Monday, October 31, 2011

The Wasp Factory Hums

If you've read my introductory post for All Hallow's Read, you know that the book that scares me the most is Joe Hill's Heart-Shaped Box. It is, if you can stand the terror, a hell of a read. If you prefer your fear gently on the boil, rather than scalding, try Horns, or his brilliant comic, Locke & Key (with Gabriel Rodriguez). And for now... something that scares him.


When I think about the stories that matter to me, I’m really thinking about the characters that matter to me. I may tell you, for example, that my three favorite novels are THE THOUSAND AUTUMNS OF JACOB DE ZOET and TRUE GRIT and 11/22/63, but what I really mean is that I went on thinking about Jake Epping, Sadie Dunhill, Mattie Ross, Rooster Cogburn, and the titular Jacob de Zoet, long after I laid aside the books they inhabit. In the course of these stories, I came to know each of these people as well as friends or family; I learned what they love, what sickens them, what they won’t tolerate, what tickles them; I learned what they would fight for, and why, and how; I tasted their food, felt for them in their moments of weariness and panic, laughed for and at them; most of all, I was galvanized by the choices they made, decisions which were often completely unexpected and yet somehow inevitable at the same time.

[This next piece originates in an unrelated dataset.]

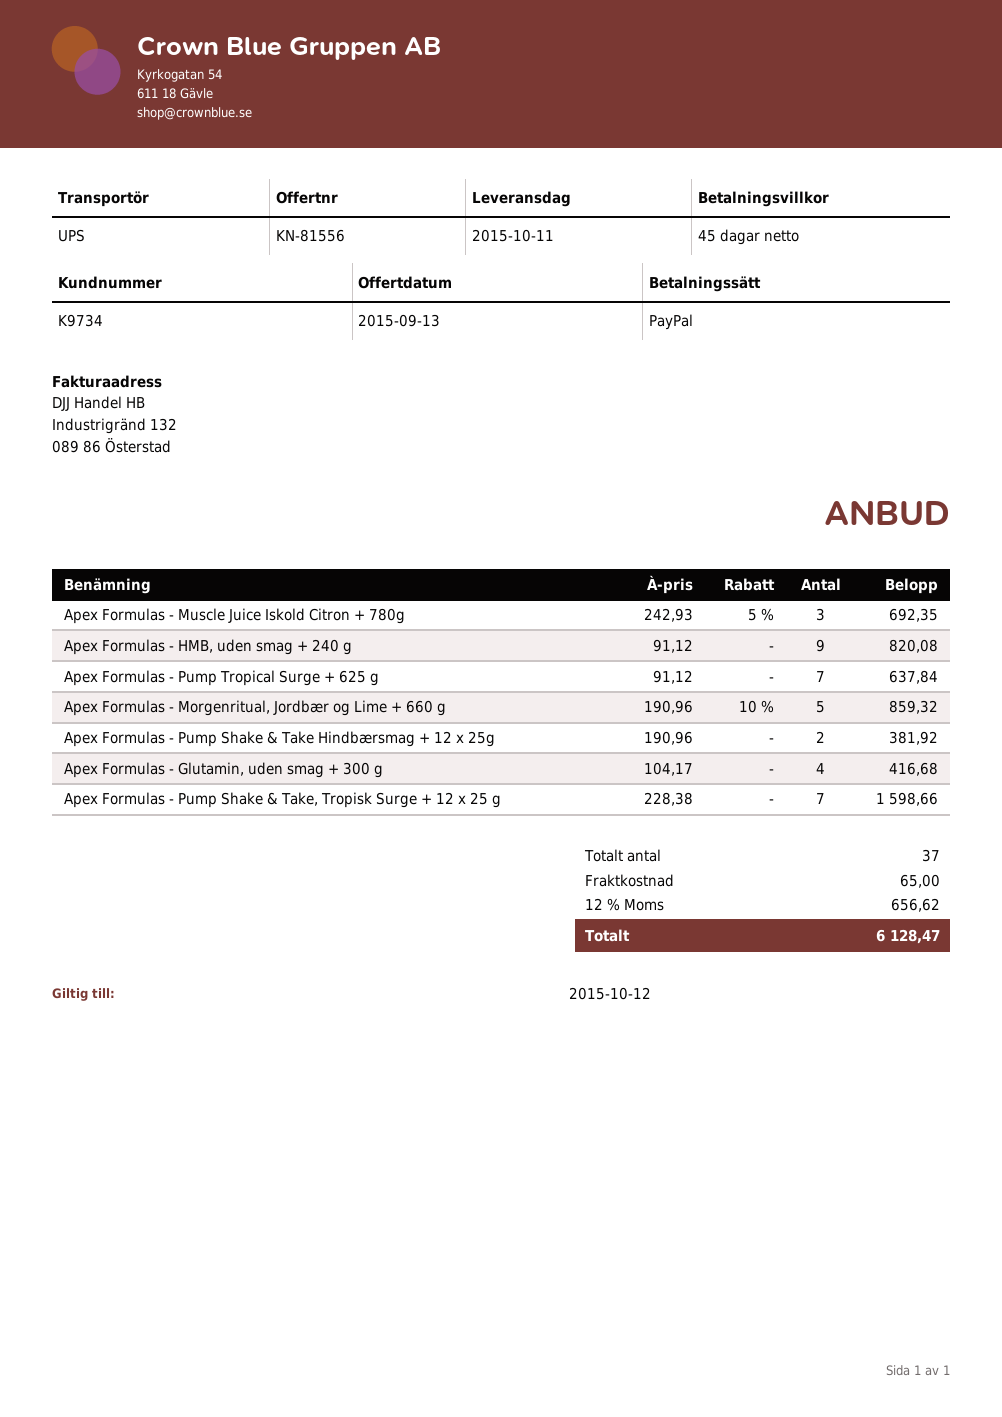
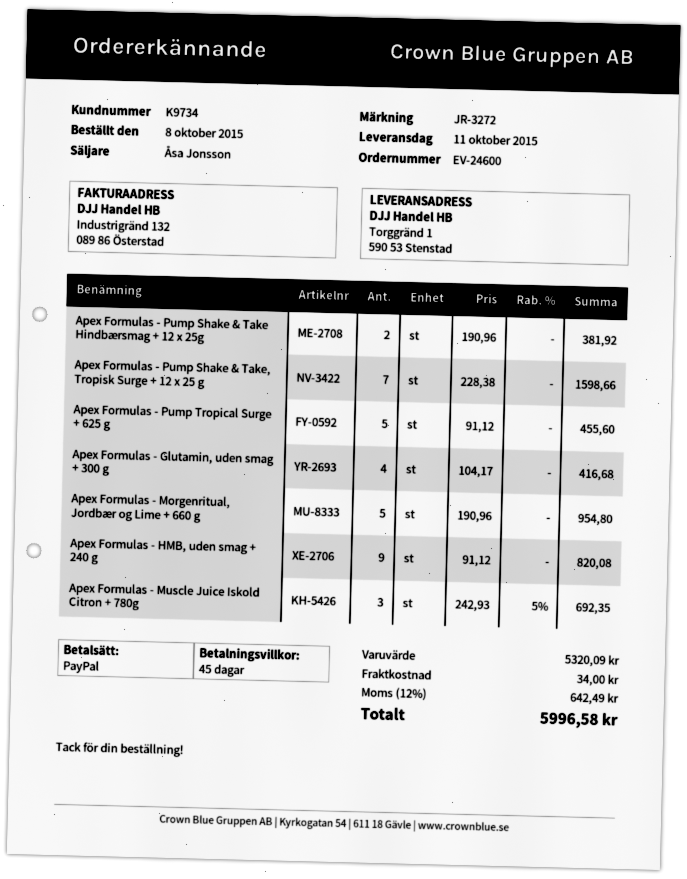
Apex Formulas - Pump Tropical Surge + 625 g: 7 x 91.12 = 637.84 -> 5 x 91.12 = 455.60
Apex Formulas - Morgenritual, Jordbær og Lime + 660 g: 5 x 190.96 - 10% = 859.32 -> 5 x 190.96 = 954.80
shipping: 65.00 -> 34.00
tax: 12% = 656.62 -> 12% = 642.49
total: 6128.47 -> 5996.58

To me, the whole argument about what matters more, plot or character, is a false dichotomy. Plot is an outgrowth of what characters do, and so, naturally, a convincing yet unexpected character will make for a convincing yet unexpected plot.

All my life, I have wanted to read minds; all my life I have wanted to be invisible, so I could spy on the people who interest me in their most private moments. A great novel allows me each of these preternatural gifts, and I didn’t even have to be bitten by a radioactive spider to get them; all I had to do was keep my library card current.

With that in mind, it isn’t necessarily useful, or even all that accurate, to tell you The Wasp Factory by Iain Banks is the scariest thing I’ve read all year. It is better to tell you this: the narrator, Frank Cauldhame, is a child serial killer who happens to be as inventive as Harold of the famous Purple Crayon, as good humored as the Cheshire Cat, and about as psychologically balanced as Charles Whitman, the Texas tower shooter. He embodies all of the worst characteristics of the children from Lord of the Flies while lacking any of their occasional moral qualms (he even lives on his own desert island… connected to the Scottish mainland by a single rickety footbridge).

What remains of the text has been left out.